Yesterday the Baha’i World News Service published a major piece on a recent debate in the UK Parliament concerning the current dangerous escalation of religious persecution in Iran. Below are two short extracts and some important links. For the full post see link. The link in the text quoted to the video coverage is well worth following.

LONDON — Members of Parliament here have sharply criticized Iran for its human rights violations, focusing especially on the “steep rise” in the persecution of religious minorities.

In a debate held at Westminster Hall on Wednesday 11 January, MPs highlighted the fact that virtually every religious minority in Iran is now facing oppression.

Some 19 MPs, representing the UK’s three major parties, participated in the debate.

Watch video coverage of the debate, here.
Read a transcript of the debate, here.

In the opening speech, Louise Ellman, MP for Liverpool Riverside, described the persecution of Baha’is as “pervasive and escalating dangerously.”

“The repression takes a number of forms in an ongoing and systematic persecution,” said Mrs. Ellman. “It means arbitrary arrest and imprisonment and the denial of access to higher education and areas of employment. The homes and businesses of Baha’is have been subject to arson attacks, cemeteries have been destroyed, and children have been harassed.”

She also expressed concern over the 20-year prison sentences being served by seven Baha’i leaders and Iran’s continuing effort to bar young Baha’is from higher education. . . . . .

Dr. Kishan Manocha, Director of the Office of Public Affairs of the Baha’i Community of the United Kingdom, has welcomed the wide ranging discussion.

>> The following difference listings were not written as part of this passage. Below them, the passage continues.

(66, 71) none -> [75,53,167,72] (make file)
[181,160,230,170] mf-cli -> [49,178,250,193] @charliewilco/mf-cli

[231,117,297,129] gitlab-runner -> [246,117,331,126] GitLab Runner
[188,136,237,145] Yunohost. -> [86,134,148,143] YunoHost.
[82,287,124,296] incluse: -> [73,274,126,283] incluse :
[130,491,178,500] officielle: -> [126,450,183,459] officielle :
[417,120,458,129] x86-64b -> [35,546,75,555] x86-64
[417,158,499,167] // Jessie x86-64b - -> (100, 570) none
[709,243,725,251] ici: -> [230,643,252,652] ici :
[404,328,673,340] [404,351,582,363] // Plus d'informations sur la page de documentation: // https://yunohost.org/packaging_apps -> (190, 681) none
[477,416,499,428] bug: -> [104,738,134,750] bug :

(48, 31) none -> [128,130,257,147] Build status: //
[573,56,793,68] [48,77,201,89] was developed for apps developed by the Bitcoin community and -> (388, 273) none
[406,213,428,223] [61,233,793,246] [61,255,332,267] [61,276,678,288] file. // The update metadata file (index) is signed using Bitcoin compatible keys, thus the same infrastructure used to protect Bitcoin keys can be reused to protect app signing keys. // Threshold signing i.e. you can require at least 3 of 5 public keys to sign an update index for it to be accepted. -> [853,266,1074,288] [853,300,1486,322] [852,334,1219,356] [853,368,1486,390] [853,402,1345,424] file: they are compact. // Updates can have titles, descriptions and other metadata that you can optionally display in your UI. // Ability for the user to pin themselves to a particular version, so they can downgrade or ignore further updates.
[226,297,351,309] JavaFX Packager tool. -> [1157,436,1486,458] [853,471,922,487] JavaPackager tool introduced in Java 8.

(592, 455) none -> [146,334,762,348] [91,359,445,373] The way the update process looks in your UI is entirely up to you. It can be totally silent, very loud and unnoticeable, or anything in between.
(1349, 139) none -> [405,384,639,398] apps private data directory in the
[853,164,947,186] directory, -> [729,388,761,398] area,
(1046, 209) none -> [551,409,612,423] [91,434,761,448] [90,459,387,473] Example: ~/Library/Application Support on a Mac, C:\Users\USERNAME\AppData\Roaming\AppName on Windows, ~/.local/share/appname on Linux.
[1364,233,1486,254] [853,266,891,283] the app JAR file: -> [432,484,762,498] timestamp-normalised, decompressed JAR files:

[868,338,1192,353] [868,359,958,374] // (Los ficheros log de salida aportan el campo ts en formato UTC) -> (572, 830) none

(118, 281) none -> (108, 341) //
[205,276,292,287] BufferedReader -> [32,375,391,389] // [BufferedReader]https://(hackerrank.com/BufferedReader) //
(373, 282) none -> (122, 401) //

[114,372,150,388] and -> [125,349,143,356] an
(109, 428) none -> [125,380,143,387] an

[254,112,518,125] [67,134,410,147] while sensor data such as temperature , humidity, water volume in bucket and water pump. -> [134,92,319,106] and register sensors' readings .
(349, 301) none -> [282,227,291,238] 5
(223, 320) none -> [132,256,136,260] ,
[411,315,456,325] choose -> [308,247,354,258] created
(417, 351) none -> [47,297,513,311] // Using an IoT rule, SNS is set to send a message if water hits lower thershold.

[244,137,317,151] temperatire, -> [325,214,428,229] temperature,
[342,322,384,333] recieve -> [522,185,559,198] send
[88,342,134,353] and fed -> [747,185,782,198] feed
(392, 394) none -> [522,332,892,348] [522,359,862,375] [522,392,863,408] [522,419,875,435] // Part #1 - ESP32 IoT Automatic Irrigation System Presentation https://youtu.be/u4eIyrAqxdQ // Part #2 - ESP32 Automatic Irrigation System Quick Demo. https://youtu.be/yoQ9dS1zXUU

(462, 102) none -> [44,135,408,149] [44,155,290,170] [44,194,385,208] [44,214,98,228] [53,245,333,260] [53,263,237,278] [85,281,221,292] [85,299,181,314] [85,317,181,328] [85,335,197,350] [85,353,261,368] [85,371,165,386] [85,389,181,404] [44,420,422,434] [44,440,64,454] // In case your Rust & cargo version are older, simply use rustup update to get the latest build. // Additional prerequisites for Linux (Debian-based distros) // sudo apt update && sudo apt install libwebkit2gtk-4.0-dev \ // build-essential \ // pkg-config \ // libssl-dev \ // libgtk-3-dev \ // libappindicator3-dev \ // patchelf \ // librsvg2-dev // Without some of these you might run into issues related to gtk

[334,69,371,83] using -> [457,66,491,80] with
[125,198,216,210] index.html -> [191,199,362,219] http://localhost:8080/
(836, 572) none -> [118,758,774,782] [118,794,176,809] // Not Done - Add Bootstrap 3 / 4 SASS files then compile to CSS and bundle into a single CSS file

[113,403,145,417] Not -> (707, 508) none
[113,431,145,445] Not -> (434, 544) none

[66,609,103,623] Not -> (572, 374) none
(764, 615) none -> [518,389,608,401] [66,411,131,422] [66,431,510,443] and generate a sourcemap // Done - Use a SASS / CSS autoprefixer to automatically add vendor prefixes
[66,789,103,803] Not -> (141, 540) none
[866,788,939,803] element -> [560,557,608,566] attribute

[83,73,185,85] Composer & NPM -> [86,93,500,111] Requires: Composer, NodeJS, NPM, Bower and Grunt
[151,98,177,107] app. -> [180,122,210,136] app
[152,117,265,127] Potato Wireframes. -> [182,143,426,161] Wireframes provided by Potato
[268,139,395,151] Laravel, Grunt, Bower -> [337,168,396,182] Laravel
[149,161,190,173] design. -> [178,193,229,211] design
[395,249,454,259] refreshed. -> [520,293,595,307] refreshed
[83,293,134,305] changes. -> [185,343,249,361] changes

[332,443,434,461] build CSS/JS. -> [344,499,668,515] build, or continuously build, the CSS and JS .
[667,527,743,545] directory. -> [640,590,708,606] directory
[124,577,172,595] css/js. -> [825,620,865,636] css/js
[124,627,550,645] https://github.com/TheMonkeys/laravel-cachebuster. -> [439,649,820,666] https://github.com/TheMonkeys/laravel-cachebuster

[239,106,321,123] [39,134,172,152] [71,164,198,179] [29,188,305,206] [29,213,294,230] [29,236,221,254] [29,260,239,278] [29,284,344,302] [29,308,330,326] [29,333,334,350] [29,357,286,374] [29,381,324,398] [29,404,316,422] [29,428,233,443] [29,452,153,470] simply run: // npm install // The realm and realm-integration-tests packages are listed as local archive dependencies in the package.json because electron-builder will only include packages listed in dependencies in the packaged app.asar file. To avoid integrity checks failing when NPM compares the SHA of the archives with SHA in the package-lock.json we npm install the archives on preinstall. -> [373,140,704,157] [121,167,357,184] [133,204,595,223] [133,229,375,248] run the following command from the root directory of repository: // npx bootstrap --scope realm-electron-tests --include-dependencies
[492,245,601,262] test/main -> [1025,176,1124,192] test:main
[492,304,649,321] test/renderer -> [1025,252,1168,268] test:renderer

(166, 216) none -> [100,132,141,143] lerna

“The fact that such a good number of MPs, representing all parties, participated really reflects a high level of concern about Iran’s human rights record, and especially its rising religious intolerance,” said Dr. Manocha.

“We are, of course, pleased that Baha’is were prominently mentioned,” Dr. Manocha added. “But we are also happy that UK Parliamentarians are focusing on the problems faced by other religious minorities. We need to speak as one on the situation of religious intolerance in Iran.”